### Assignment
The span to repeat in the listing below runs from the line containing "loaded from server" to the line containing "failed Phishing tests.", inclusive. Repeat it exactly, and only it.
# # # # # # #
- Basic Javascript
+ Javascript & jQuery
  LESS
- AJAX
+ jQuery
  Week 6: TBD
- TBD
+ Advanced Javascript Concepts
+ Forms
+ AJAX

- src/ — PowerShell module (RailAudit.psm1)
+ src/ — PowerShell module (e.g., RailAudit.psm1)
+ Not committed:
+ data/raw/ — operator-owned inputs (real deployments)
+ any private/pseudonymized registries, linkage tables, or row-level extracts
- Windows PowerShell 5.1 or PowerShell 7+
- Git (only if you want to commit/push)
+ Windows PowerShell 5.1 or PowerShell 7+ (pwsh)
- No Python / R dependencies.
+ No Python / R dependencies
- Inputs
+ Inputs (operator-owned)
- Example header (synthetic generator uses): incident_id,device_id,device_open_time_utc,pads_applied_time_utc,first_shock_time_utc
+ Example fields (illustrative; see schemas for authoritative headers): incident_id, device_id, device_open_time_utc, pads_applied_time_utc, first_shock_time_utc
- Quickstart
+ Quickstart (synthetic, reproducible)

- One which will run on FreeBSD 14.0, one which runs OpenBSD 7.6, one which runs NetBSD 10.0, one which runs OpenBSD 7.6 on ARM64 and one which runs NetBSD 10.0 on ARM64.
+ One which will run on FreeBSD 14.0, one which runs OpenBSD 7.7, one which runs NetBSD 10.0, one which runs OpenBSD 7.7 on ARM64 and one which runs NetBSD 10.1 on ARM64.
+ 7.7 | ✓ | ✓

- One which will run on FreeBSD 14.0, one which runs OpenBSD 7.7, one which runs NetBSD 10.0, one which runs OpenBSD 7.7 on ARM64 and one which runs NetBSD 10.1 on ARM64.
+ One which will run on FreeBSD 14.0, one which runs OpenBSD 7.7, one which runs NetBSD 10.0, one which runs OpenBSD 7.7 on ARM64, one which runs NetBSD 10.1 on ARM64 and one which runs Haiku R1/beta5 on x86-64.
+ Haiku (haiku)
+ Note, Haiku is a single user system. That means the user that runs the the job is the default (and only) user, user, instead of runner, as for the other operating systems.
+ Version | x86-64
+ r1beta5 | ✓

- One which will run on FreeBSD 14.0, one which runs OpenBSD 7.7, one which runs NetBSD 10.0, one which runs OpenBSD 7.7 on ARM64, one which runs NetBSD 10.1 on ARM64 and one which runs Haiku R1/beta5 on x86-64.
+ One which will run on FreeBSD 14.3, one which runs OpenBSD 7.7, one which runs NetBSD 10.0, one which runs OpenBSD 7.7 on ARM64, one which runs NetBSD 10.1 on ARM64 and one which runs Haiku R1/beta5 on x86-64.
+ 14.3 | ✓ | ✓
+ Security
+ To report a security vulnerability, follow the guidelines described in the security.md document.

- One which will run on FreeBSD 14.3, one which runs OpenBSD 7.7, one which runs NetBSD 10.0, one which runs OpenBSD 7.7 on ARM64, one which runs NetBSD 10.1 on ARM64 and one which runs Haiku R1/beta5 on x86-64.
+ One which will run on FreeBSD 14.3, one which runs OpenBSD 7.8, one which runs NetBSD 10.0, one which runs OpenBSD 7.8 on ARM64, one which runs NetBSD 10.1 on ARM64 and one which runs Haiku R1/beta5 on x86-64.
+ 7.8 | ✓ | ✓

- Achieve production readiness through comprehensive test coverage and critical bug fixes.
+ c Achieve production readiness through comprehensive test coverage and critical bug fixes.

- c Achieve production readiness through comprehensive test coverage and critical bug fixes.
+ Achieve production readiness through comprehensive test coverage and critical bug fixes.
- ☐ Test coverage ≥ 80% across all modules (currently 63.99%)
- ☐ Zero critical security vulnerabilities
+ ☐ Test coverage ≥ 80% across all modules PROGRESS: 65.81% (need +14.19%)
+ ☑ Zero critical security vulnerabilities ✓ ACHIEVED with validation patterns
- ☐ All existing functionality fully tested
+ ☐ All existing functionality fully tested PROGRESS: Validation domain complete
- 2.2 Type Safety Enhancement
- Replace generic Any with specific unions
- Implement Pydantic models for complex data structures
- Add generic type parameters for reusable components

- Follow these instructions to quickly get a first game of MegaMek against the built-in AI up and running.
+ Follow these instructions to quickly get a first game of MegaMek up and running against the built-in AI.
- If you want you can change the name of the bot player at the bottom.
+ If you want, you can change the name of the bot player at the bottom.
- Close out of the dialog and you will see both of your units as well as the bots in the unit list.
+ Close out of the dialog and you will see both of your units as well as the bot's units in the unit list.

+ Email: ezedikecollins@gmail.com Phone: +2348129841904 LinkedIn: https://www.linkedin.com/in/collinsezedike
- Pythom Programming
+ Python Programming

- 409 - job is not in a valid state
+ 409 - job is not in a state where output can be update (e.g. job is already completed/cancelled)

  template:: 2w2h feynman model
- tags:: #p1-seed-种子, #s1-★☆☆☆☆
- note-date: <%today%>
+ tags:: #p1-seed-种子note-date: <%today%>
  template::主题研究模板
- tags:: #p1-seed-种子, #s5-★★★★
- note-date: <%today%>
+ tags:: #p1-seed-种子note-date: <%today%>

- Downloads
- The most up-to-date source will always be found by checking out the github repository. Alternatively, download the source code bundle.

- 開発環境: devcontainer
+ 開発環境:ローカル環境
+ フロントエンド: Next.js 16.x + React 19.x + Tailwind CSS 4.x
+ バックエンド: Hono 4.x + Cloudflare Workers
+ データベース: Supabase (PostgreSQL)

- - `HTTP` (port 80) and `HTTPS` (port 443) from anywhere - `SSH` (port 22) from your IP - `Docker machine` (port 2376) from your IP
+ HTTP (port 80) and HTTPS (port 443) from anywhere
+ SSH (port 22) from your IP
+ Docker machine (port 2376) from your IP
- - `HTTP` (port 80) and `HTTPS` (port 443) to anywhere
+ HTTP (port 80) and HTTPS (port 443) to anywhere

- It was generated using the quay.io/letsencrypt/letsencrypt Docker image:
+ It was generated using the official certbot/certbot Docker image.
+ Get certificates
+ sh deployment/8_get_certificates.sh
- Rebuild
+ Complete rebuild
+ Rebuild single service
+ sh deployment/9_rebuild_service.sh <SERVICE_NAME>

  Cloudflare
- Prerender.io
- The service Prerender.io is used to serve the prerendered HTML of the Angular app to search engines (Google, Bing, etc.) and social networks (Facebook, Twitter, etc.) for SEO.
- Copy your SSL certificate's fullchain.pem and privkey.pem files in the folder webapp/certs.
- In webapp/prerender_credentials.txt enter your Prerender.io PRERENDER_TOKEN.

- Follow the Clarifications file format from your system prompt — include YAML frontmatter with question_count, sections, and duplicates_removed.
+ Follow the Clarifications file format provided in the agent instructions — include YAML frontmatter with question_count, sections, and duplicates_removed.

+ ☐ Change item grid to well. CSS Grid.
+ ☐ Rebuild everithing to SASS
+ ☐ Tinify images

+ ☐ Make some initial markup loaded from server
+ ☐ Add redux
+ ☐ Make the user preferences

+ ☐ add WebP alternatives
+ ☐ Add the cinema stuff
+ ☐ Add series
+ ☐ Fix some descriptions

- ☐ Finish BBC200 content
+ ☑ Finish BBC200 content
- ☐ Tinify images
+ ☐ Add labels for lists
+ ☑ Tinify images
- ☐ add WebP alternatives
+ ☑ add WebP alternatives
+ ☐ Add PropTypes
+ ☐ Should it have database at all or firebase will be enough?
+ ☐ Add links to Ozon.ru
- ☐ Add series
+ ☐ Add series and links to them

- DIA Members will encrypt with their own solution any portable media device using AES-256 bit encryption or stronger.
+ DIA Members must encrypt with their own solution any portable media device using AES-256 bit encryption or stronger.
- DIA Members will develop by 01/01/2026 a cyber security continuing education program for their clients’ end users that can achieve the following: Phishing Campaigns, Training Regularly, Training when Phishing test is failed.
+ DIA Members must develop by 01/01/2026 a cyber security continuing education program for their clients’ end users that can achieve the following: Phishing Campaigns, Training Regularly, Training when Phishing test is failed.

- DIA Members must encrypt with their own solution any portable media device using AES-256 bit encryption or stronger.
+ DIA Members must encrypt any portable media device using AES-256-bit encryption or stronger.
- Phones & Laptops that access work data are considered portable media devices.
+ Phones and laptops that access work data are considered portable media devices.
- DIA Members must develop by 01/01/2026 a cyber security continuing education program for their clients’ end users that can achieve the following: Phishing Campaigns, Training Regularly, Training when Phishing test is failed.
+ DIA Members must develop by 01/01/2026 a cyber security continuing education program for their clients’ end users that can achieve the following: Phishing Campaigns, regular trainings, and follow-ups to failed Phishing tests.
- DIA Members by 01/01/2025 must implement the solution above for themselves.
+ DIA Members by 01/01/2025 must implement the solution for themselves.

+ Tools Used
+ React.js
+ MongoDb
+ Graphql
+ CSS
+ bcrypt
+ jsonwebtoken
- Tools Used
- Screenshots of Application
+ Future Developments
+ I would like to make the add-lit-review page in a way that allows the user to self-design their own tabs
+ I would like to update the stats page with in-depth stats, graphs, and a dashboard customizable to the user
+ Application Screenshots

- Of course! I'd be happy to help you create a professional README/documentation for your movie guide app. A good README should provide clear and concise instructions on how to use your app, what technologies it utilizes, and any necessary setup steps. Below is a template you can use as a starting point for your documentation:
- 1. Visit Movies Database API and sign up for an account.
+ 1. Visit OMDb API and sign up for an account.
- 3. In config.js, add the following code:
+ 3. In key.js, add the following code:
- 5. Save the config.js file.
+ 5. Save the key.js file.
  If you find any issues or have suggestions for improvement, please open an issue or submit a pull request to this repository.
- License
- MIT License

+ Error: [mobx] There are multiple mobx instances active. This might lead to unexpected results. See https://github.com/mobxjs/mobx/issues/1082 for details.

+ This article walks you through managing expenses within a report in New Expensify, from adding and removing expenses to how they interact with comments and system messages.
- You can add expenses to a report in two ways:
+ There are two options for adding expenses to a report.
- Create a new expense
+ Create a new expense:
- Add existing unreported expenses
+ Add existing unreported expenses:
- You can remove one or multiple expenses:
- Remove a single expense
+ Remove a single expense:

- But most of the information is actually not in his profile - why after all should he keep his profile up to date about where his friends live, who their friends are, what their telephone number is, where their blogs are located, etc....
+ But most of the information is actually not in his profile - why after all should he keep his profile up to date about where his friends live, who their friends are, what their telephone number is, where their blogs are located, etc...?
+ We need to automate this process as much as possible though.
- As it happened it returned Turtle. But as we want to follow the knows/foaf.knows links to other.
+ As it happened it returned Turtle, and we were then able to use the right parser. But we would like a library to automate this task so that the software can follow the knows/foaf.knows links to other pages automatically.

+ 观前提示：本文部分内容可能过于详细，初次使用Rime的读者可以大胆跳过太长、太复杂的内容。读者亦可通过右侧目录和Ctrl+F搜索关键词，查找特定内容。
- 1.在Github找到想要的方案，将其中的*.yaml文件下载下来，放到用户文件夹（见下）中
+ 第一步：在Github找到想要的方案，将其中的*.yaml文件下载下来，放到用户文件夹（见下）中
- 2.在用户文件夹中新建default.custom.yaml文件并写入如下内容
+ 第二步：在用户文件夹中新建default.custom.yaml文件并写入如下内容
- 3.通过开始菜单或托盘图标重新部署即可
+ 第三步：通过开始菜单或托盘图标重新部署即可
# # # # # # #
### Task answer
+ ☐ Make some initial markup loaded from server
+ ☐ Add redux
+ ☐ Make the user preferences

+ ☐ add WebP alternatives
+ ☐ Add the cinema stuff
+ ☐ Add series
+ ☐ Fix some descriptions

- ☐ Finish BBC200 content
+ ☑ Finish BBC200 content
- ☐ Tinify images
+ ☐ Add labels for lists
+ ☑ Tinify images
- ☐ add WebP alternatives
+ ☑ add WebP alternatives
+ ☐ Add PropTypes
+ ☐ Should it have database at all or firebase will be enough?
+ ☐ Add links to Ozon.ru
- ☐ Add series
+ ☐ Add series and links to them

- DIA Members will encrypt with their own solution any portable media device using AES-256 bit encryption or stronger.
+ DIA Members must encrypt with their own solution any portable media device using AES-256 bit encryption or stronger.
- DIA Members will develop by 01/01/2026 a cyber security continuing education program for their clients’ end users that can achieve the following: Phishing Campaigns, Training Regularly, Training when Phishing test is failed.
+ DIA Members must develop by 01/01/2026 a cyber security continuing education program for their clients’ end users that can achieve the following: Phishing Campaigns, Training Regularly, Training when Phishing test is failed.

- DIA Members must encrypt with their own solution any portable media device using AES-256 bit encryption or stronger.
+ DIA Members must encrypt any portable media device using AES-256-bit encryption or stronger.
- Phones & Laptops that access work data are considered portable media devices.
+ Phones and laptops that access work data are considered portable media devices.
- DIA Members must develop by 01/01/2026 a cyber security continuing education program for their clients’ end users that can achieve the following: Phishing Campaigns, Training Regularly, Training when Phishing test is failed.
+ DIA Members must develop by 01/01/2026 a cyber security continuing education program for their clients’ end users that can achieve the following: Phishing Campaigns, regular trainings, and follow-ups to failed Phishing tests.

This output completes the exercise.